[[ Exercise material, beginning ]]

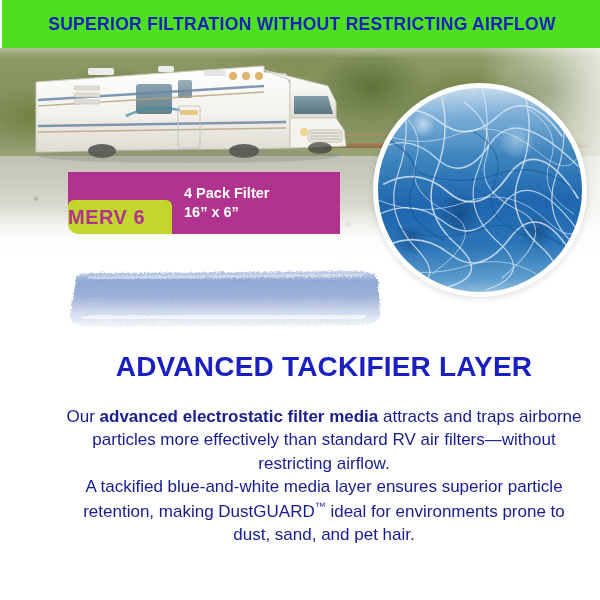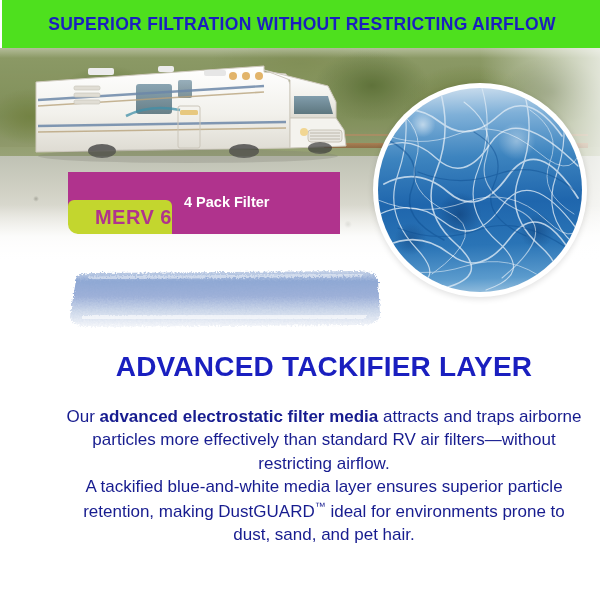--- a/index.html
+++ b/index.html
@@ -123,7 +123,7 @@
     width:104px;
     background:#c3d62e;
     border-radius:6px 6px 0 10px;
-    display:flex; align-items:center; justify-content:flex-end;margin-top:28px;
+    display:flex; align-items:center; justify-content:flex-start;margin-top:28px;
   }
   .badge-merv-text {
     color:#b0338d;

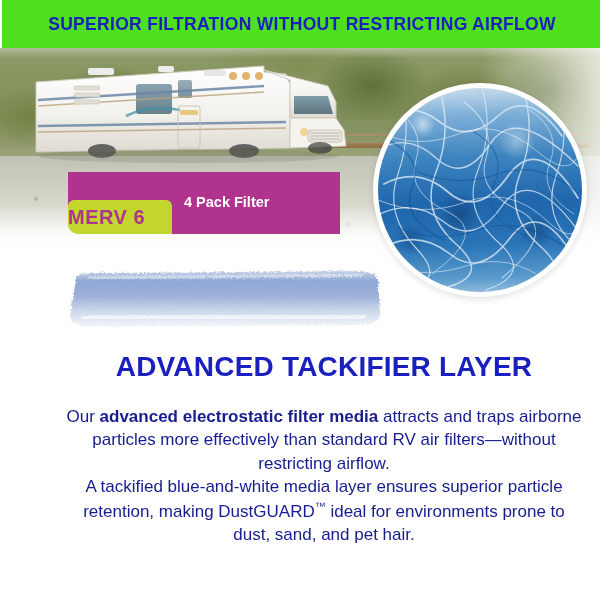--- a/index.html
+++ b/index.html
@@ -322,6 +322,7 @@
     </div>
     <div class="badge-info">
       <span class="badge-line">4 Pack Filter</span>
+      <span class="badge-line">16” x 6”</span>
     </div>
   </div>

[[ Exercise material, end ]]
[[ Exercise material, beginning ]]

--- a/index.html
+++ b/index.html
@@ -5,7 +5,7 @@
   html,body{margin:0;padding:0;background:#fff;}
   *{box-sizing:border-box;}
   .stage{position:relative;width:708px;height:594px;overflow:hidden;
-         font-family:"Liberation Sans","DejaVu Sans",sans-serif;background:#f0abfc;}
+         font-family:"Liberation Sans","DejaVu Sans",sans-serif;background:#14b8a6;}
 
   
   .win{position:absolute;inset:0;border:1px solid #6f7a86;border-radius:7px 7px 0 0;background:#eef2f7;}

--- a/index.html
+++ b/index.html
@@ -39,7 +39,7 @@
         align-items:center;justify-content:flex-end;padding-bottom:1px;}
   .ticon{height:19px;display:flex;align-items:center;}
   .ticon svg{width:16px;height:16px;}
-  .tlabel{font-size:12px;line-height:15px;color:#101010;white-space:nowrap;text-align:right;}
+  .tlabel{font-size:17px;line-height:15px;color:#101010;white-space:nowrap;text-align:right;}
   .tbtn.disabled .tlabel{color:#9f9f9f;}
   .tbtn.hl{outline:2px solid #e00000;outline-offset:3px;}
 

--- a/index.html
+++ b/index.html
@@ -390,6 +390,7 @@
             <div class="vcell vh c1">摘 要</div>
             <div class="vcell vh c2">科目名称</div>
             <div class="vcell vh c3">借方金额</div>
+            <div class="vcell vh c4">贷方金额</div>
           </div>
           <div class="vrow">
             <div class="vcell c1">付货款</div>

[[ Exercise material, end ]]

* _Task instructions_
Every line in the records above that contains the word "justify" is to be copied out.

* _Result_
-    display:flex; align-items:center; justify-content:flex-end;margin-top:28px;
+    display:flex; align-items:center; justify-content:flex-start;margin-top:28px;
         align-items:center;justify-content:flex-end;padding-bottom:1px;}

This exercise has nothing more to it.